Why is this history to the Gumblar attack? Well, looking at the injected JavaScript you can see clear similarities between the Gumblar attacks and these older, less sophisticated ones. The main similarities are that they both use some form of URI escaped values mixed in with random characters that are removed using the JavaScript replace() function. However, that wasn't enough to link the two attacks until we saw the 94.247.2.195/jquery.js pages starting to point to 94.247.2.195/news/?id=. This URL is the predecessor to gumblar.cn/rss/? pages, and similarities are evident in its structure, style, payload, and techniques.

Screenshot of 94.247.2.195/news/?id=100:

The JavaScript Injection

The Gumblar attacks take the injected JavaScript code a little further than its predecessor. In its injection it also includes some code to determine browser type. The variations of the injected code also seem to have increased, which is an obvious step to evade detection from security solutions.

Screenshot of Injected Code:

Screenshot of Deobfuscated Injected Code:

The Destination Page

The destination page that you are redirected to serves up different versions of the malicious content. It's not clear if this just happened to be because the malicious users are constantly changing the pages, or if they have a randomizer built into their server-side code to intentionally serve it randomly each and every time. There are three main parts to the page:

  1. Large Array named 'a' with numeric values
  2. An eval(unescape().replace()) piece of code
  3. A function named 'ttt()' which just returns a large string

Screenshot of Array gumblar.cn/rss/?id=568820:

The above screenshot is of the beginning of the source code for one of the pages served by gumblar.cn. You can see that it's very similar to the source of the 94.247.2.195 page shown earlier. These numeric values range from single digit values up to three digit values in the 100s.
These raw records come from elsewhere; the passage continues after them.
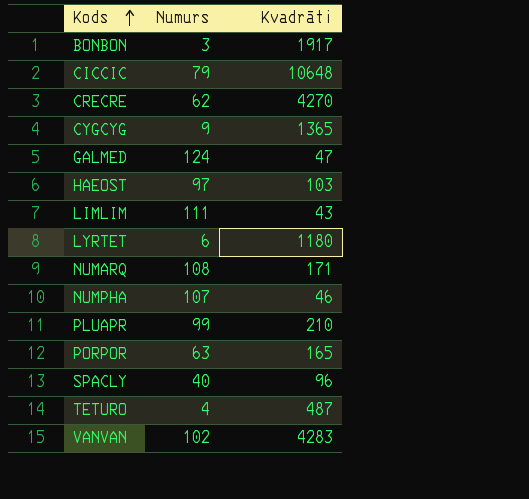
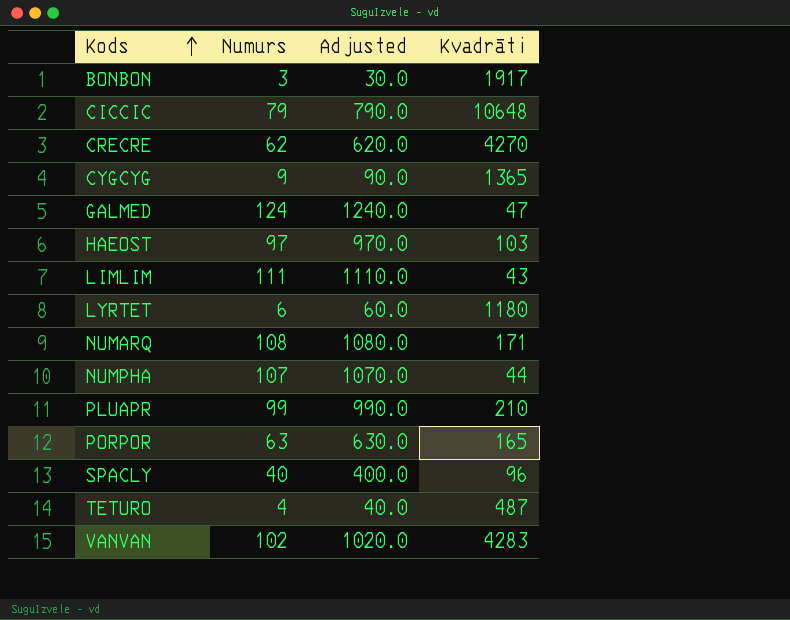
column Adjusted | formula: none -> [Numurs] * 10
NUMPHA | Kvadrāti: 46 -> 44

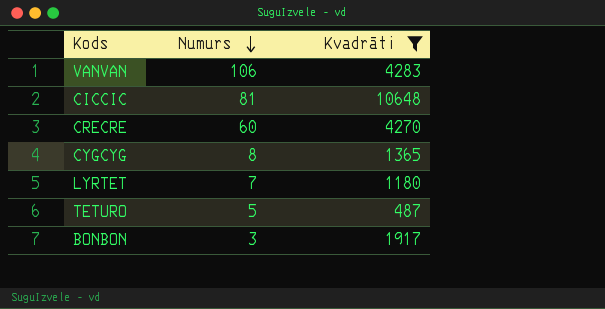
filter: none -> Kvadrāti >= 487
row order: Kods ascending -> Numurs descending
column Adjusted | formula: [Numurs] * 10 -> none
VANVAN | Numurs: 102 -> 106
CICCIC | Numurs: 79 -> 81
CRECRE | Numurs: 62 -> 60
CYGCYG | Numurs: 9 -> 8
LYRTET | Numurs: 6 -> 7
TETURO | Numurs: 4 -> 5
This is where the page stores its obfuscated contents.

Screenshot of eval(unescape().replace()) piece of code from gumblar.cn/rss/?id=568820:

Deobfuscated and formatted output of above before eval:

var s="",k=0,u="nOAkxkR7orNyD5dSZ4pst"; for(i=0;i<a.length;i++) { s+=String.fromCharCode(a[i]^u.charCodeAt(k)); if((++k)>=u.length)k=0; } eval(s);

As you can see, the purpose of the eval(unescape().replace()) piece of code was to deobfuscate itself by doing a replace of obfuscation characters that were inserted, and then unescaping escaped character sequences. Once it has deobfuscated itself, the outer eval gets called to run that code. In this deobfuscation routine we see that the variable 'u' is storing a string of characters that are used in an xor operation with the values in the 'a' Array. The 'u' string has its characters converted to Unicode numeric values, which are then used in the xor operation. So for example, the first character in the 'u' variable is 'n' and if you run String.charCodeAt('n'); in a JavaScript interpreter you should get '110'. If we xor this with the first value in the 'a' Array which is '10' (String.fromCharCode(10 ^ 110);) we get 'd'.

Screenshot of partial deobfuscated and formatted page:

The function 'ttt()' only gets called if an object can be created for either "ADODB.Stream" or "Scripting.FileSystemObject". Furthermore, when it's called it is done so as 'var d = b6(ttt());'. The 'b6()' function is shown in the deobfuscated screenshot above, and anyone familiar with Base64 encoding/decoding can recognize the code right away. So that means 'ttt()' returns a Base64 string which gets decoded by function 'b6()'.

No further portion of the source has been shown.